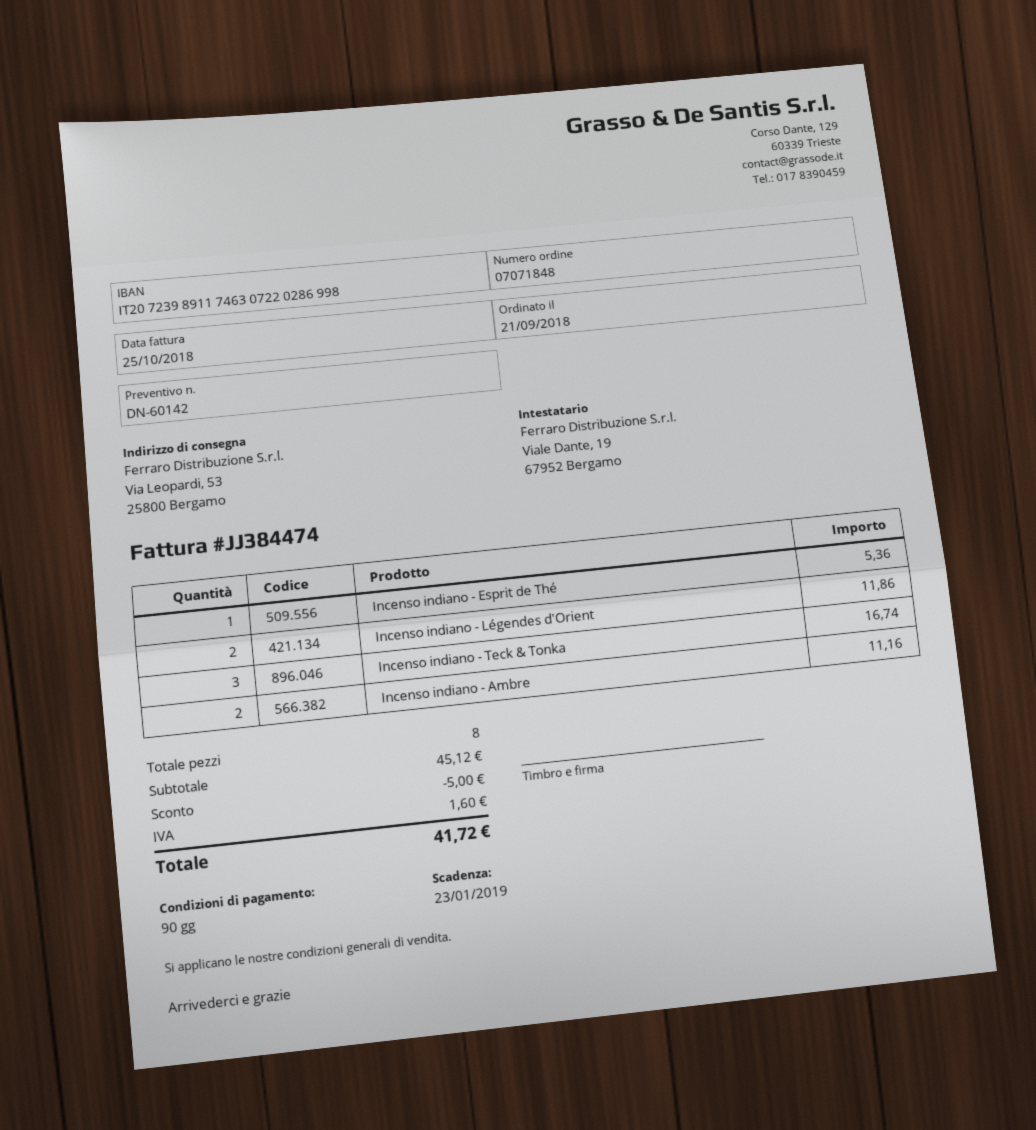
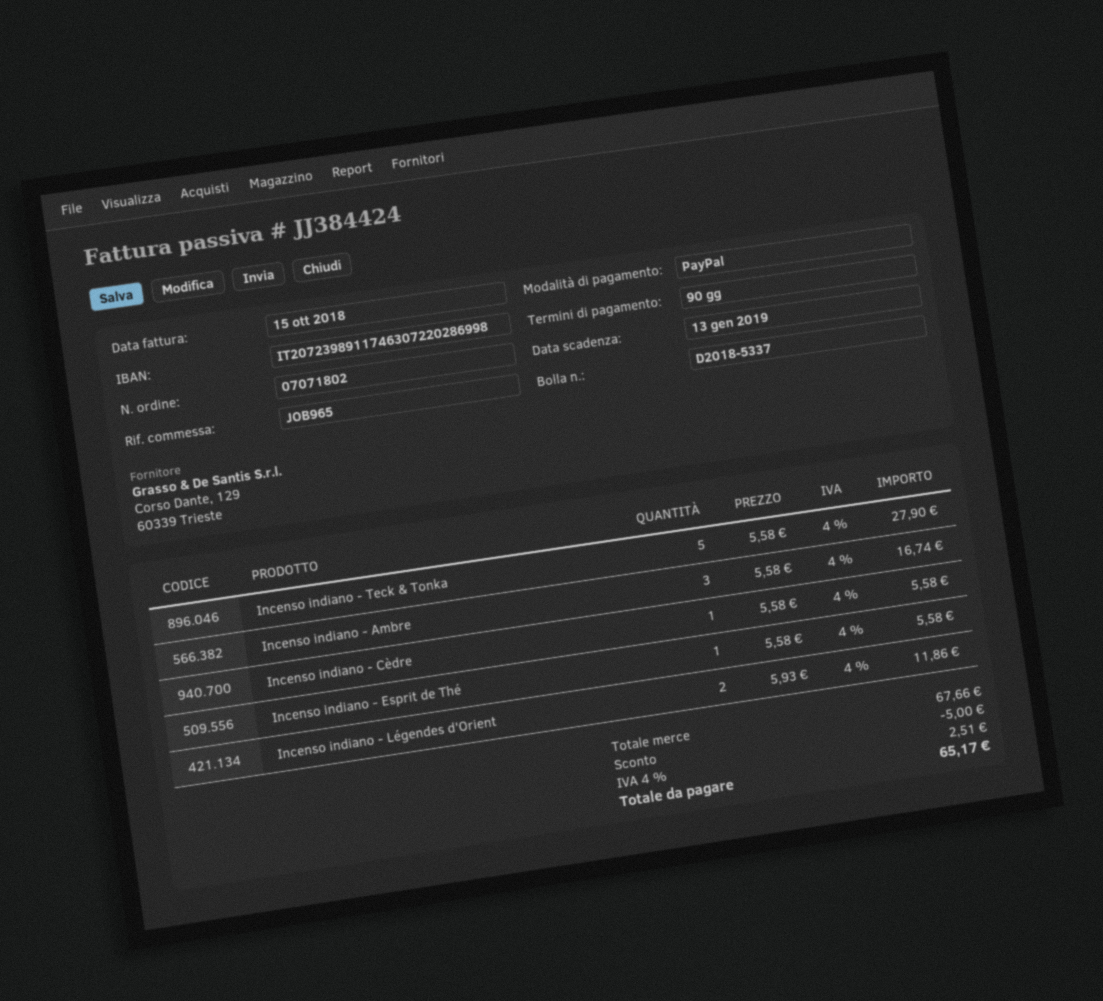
order number: 07071848 -> 07071802
invoice number: JJ384474 -> JJ384424
invoice date: 2018-10-25 -> 2018-10-15
due date: 2019-01-23 -> 2019-01-13
Incenso indiano - Esprit de Thé: 1 for 5.36 -> 1 for 5.58
Incenso indiano - Teck & Tonka: 3 for 16.74 -> 5 for 27.90
Incenso indiano - Ambre: 2 for 11.16 -> 3 for 16.74
Incenso indiano - Cèdre: none -> 1 for 5.58
subtotal: 45.12 -> 67.66
tax: 1.60 -> 2.51
total: 41.72 -> 65.17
──────
From the material above, copy every line that has the word "Incenso" in it.

EXERCISE SOLUTION:
Incenso indiano - Esprit de Thé: 1 for 5.36 -> 1 for 5.58
Incenso indiano - Teck & Tonka: 3 for 16.74 -> 5 for 27.90
Incenso indiano - Ambre: 2 for 11.16 -> 3 for 16.74
Incenso indiano - Cèdre: none -> 1 for 5.58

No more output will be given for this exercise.